These days she feels lackadaisical, but maybe that's just the byproduct of everything she's gone through.

It could be her own will or tiredness—_because really, everything had changed so drastically, and while change was nice in general, it never had been for her_—, but she's feeling…weak. And not physically, like some might think, or even emotionally. Just mentally. Just a feeling of being drained and having the energy sapped from her, yet still being able to fight with all her might and take a punch like you wouldn't believe.

In the back of her mind, it all makes sense, but in the end, she doesn't really care. One day after another, and yet nothing has changed.

She's still covered in pink petals, such as her namesake, and everyone still sees her as the same little delicate girl that she always was.
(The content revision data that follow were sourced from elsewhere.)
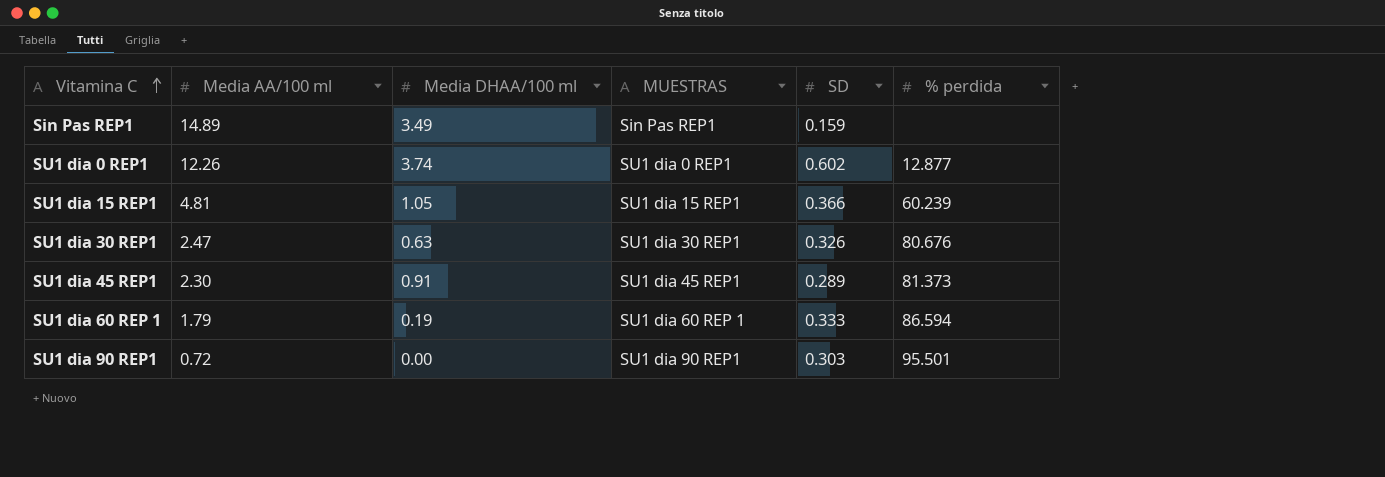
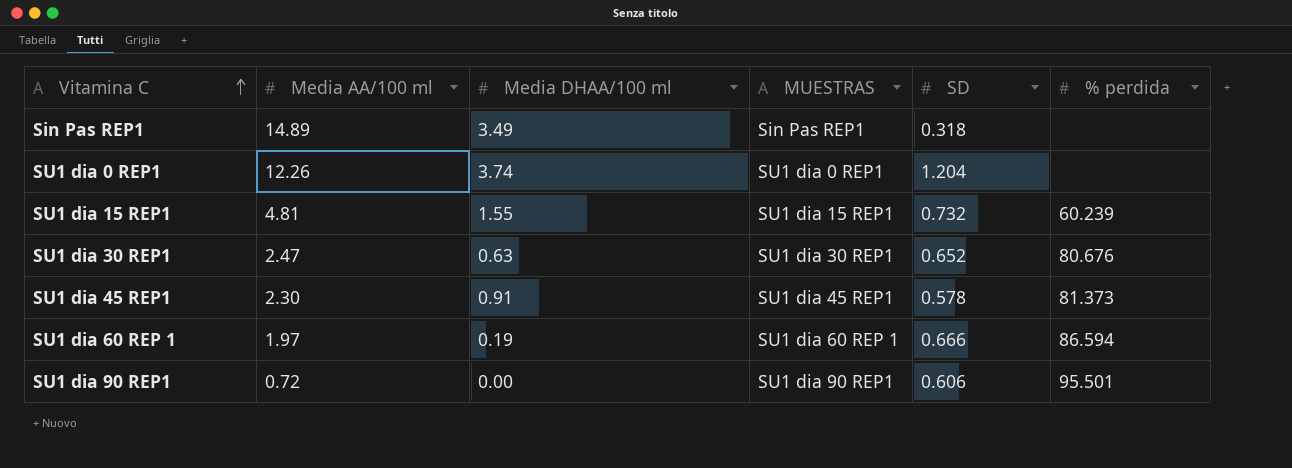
Sin Pas REP1 | SD: 0.159 -> 0.318
SU1 dia 0 REP1 | SD: 0.602 -> 1.204
SU1 dia 0 REP1 | % perdida: 12.877 -> none
SU1 dia 15 REP1 | Media DHAA/100 ml: 1.05 -> 1.55
SU1 dia 15 REP1 | SD: 0.366 -> 0.732
SU1 dia 30 REP1 | SD: 0.326 -> 0.652
SU1 dia 45 REP1 | SD: 0.289 -> 0.578
SU1 dia 60 REP 1 | Media AA/100 ml: 1.79 -> 1.97
SU1 dia 60 REP 1 | SD: 0.333 -> 0.666
SU1 dia 90 REP1 | SD: 0.303 -> 0.606

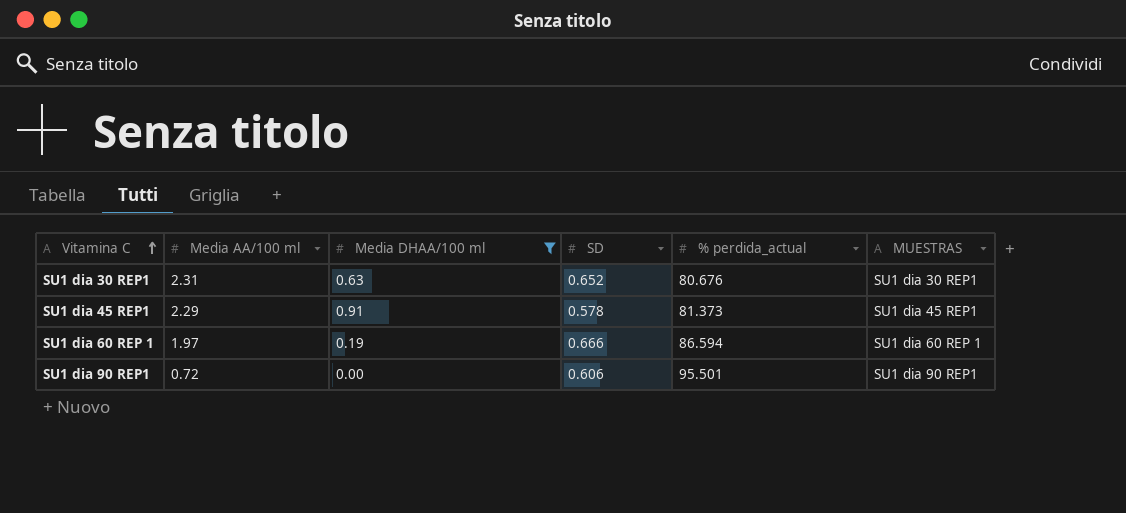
filter: none -> Media DHAA/100 ml <= 0.91
column name: % perdida -> % perdida_actual
column MUESTRAS | position: 4 -> 6
SU1 dia 30 REP1 | Media AA/100 ml: 2.47 -> 2.31
SU1 dia 45 REP1 | Media AA/100 ml: 2.30 -> 2.29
Impressions can't be broken so easily, she sums up. Not even with substantial proof.

This girl…she wants to wait. She wants so badly to just fall asleep and wake up to a prettier, livelier, happier world. She's just sad that it's such a ridiculous dream—such a silly, whimsical, unrealistic dream that will never happen.
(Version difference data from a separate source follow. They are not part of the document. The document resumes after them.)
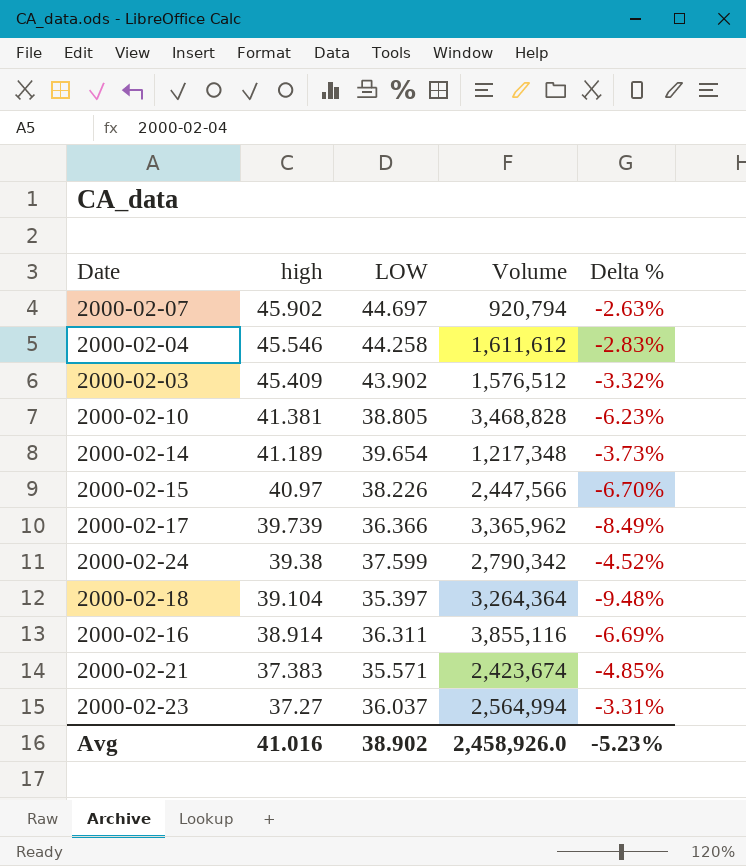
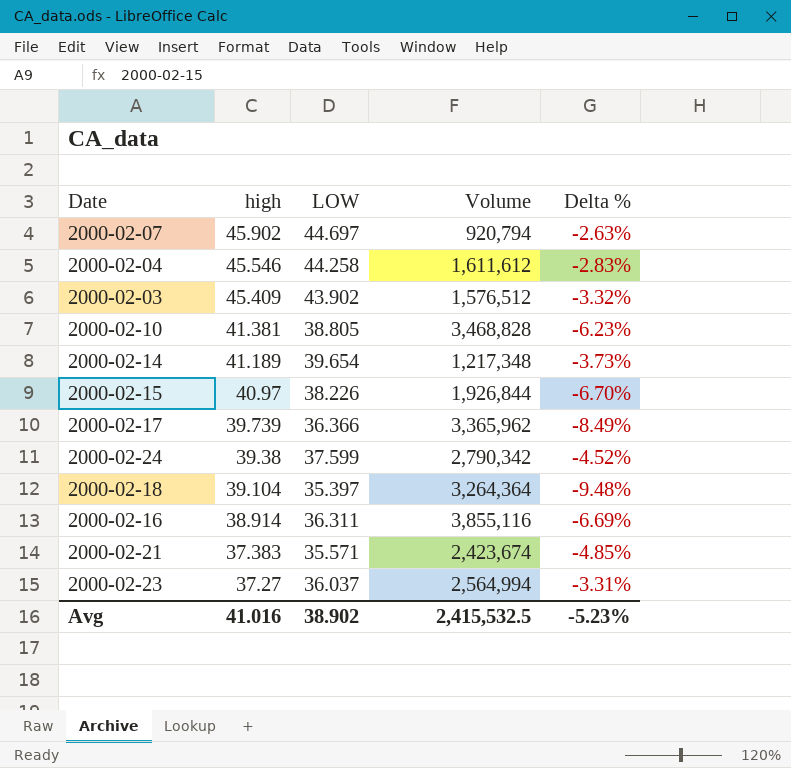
2000-02-15 | Volume: 2,447,566 -> 1,926,844
Avg | Volume: 2,458,926.0 -> 2,415,532.5

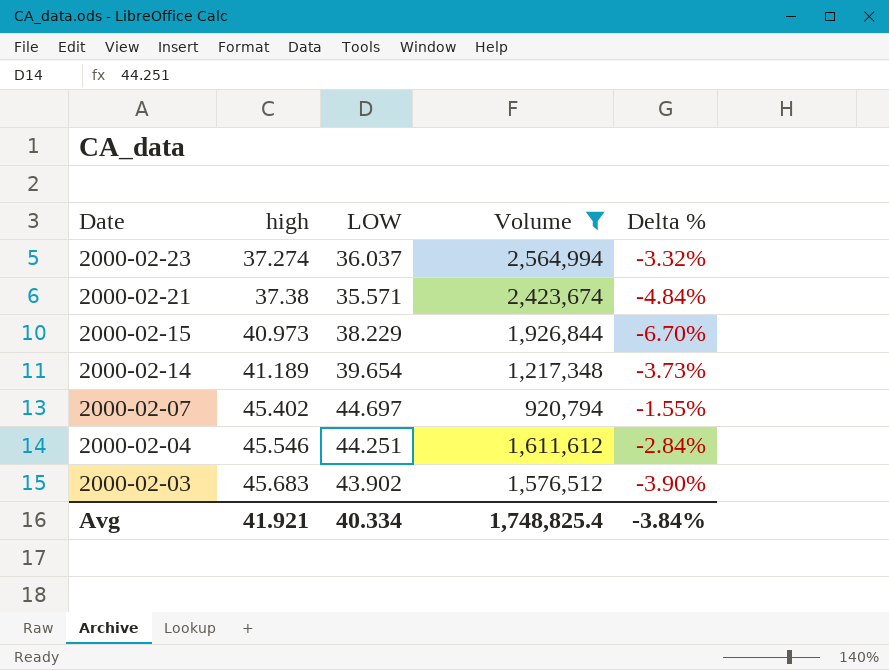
filter: none -> Volume <= 2,564,994
row order: high descending -> Date descending
2000-02-23 | high: 37.27 -> 37.274
2000-02-23 | Delta %: -3.31% -> -3.32%
2000-02-21 | high: 37.383 -> 37.38
2000-02-21 | Delta %: -4.85% -> -4.84%
2000-02-15 | high: 40.97 -> 40.973
2000-02-15 | LOW: 38.226 -> 38.229
2000-02-07 | high: 45.902 -> 45.402
2000-02-07 | Delta %: -2.63% -> -1.55%
2000-02-04 | LOW: 44.258 -> 44.251
2000-02-04 | Delta %: -2.83% -> -2.84%
2000-02-03 | high: 45.409 -> 45.683
2000-02-03 | Delta %: -3.32% -> -3.90%
Avg | high: 41.016 -> 41.921
Avg | LOW: 38.902 -> 40.334
Avg | Volume: 2,415,532.5 -> 1,748,825.4
Avg | Delta %: -5.23% -> -3.84%

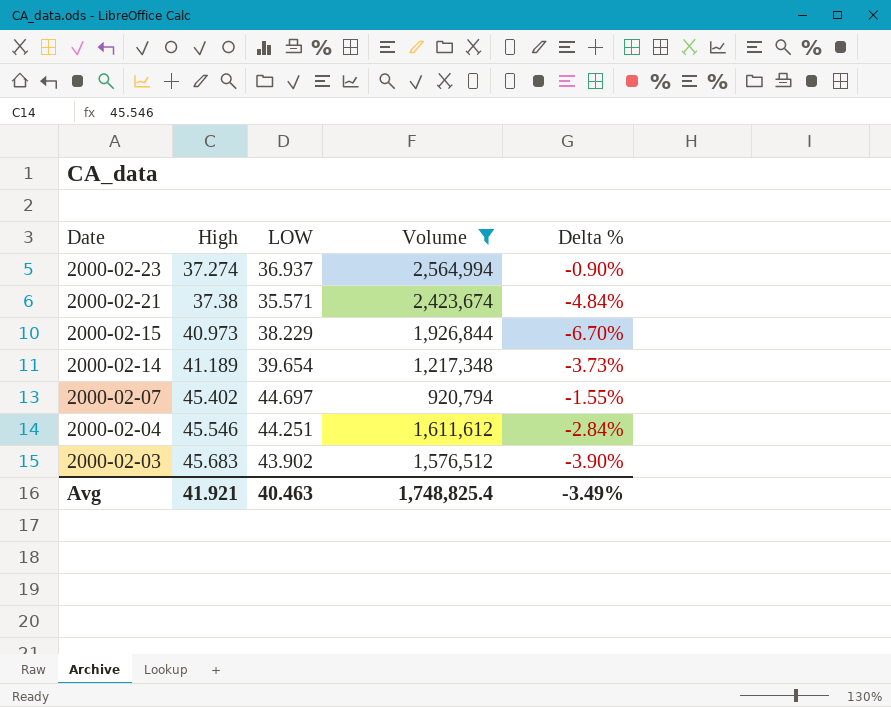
column name: high -> High
2000-02-23 | LOW: 36.037 -> 36.937
2000-02-23 | Delta %: -3.32% -> -0.90%
Avg | LOW: 40.334 -> 40.463
Avg | Delta %: -3.84% -> -3.49%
She knows things will always be tiring, and she will always have these bags under her eyes from lack of sleep. She knows that green eyes will never be the beckon of hope for anyone, even the ones she already holds so dear to her.

It's sad, really.

And everyone already knows her name is Sakura. And everyone already knows she once loved Sasuke. But that's all they'll ever really know, because they can't see past their memory of her to see the her that still lives and breathes.

Sometimes…sometimes she glances in _that_ direction. The one that indicated a desire to flee, a desire to escape.

And that is too true, she knows.

She'll be labeled a traitor—_a coward, the very worst of her kind_—, and perhaps they'll even equate it to a similar incident that happened three years prior to the very person they always associate her with.

(_"But that's not it. I just want out. I just want a life. I just want to be new and fresh and have people look at me like I'm ME."_)

Because she knows that…she knows that…longer here and she'll lose it all. Any hopes…any dreams…any aspirations…it'll all melt away with this tiredness that's clouding her. She'll just lose any and all motivation…

It'll all…just…flee…

Like everything else around her…

She's still covered in blossoms and made of nectar. It's not the same as it always was, and she misses the past, even if it has ruined her future.

And sometimes, Sakura thinks.

She thinks about what would happen—the different scenarios that could potentially trap her one day, or perhaps release her.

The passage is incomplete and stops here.